Over the past decade, a number of basic techniques have been refined and applied in a wide variety of micro worlds and constrained parts of the real world (especially mobile robots). Many of these methods are referred to as "Reinforcement Learning". The key idea is using experience of the effects of actions to learn which actions are most appropriate in different states of the world. These techniques are now well established; but so are their limitations - they do not deal well with rich sensory input, complex objects, or multiple tasks.

I believe that the critical idea that is missing from these techniques is that agents must use their experience to build a model of their world, and then use this model to guide their actions.
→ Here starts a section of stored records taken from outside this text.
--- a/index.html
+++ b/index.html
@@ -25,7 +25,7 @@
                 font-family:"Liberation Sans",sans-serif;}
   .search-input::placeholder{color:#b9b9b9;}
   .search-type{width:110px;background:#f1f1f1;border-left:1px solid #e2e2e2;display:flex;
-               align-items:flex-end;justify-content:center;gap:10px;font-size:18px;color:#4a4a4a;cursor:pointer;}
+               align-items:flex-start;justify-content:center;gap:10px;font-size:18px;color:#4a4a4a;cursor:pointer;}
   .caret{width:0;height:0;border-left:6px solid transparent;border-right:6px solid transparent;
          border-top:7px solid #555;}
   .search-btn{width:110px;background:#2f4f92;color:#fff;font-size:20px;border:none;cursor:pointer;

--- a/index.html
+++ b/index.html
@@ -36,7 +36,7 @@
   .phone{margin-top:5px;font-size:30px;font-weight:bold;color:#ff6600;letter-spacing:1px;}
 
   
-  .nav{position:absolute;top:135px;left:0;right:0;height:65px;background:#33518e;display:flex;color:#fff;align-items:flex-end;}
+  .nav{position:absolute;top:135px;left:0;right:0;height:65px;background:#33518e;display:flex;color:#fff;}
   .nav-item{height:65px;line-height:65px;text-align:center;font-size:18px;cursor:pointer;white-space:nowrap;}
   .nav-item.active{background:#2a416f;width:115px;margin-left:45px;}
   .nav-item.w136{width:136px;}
My interest in this work arises out of research by John Andreae (my father) who has been working on machine learning since 1961. He has a web page introducing his Purr-Puss system that learns in microworlds, using novelty as a primary drive.

There are a number of ideas from past research projects (David Andreae, Mark McLauchin, Colin Matcham, and Andrew Ruthven), along with some new ideas, that I would now like to apply to the area of agent learning to attempt to overcome these limitations:

Learning about structured objects.

Agents that have a fixed number of simple valued sensory inputs (like range finders, contact sensors, and "red coke can" detectors, can only learn simplistic tasts. To do interesting things, agents need to be able to recognise and deal with complex scenes containing multiple, complex objects. A PhD project completed here in 1994 has a number of important ideas that could enable an agent in a micro world to learn to perform richer tasks.

Use of novelty rather than reward as an exploratory drive.

Agents that spend all their time maximising their reward rapidly develop boring behaviours; agents that explore their world randomly usually get nowhere. Using a well defined and constrained notion of "novelty", I believe that we can develop agents that find a balance between these two extremes to develop interesting behaviour.

Clustering.

In building a model of a rich world, it is not possible to explictly represent every possible state of the world, and certainly not possible to have enough experience to learn the appropriate actions for each of these states separately. Instead, the agent must be able to cluster "similar" states of the world together and learn appropriate actions for each cluster. Some of the ideas from my work on incremental clustering algorithms may be useful for this model building.

A drive to Copy.

Humans (especially children) seem to like copying the behaviour of other agents, especially other humans. Copying behaviour is harder than it first appears, but may be a very effective way of learning quickly from limited amounts of experience.

There are a variety of projects available within the area, involving different kinds of worlds, tasks, and learning techniques. At the beginning of 2000, David Gilligan (a past MSc student of mine) built a world simulator (written in Java) for these projects, which means that students starting on new projects can start building the learning agents immediately without having to implement a simulated world and experimental framework first. The simulator is flexible enough to deal with a wide variety of simulated worlds.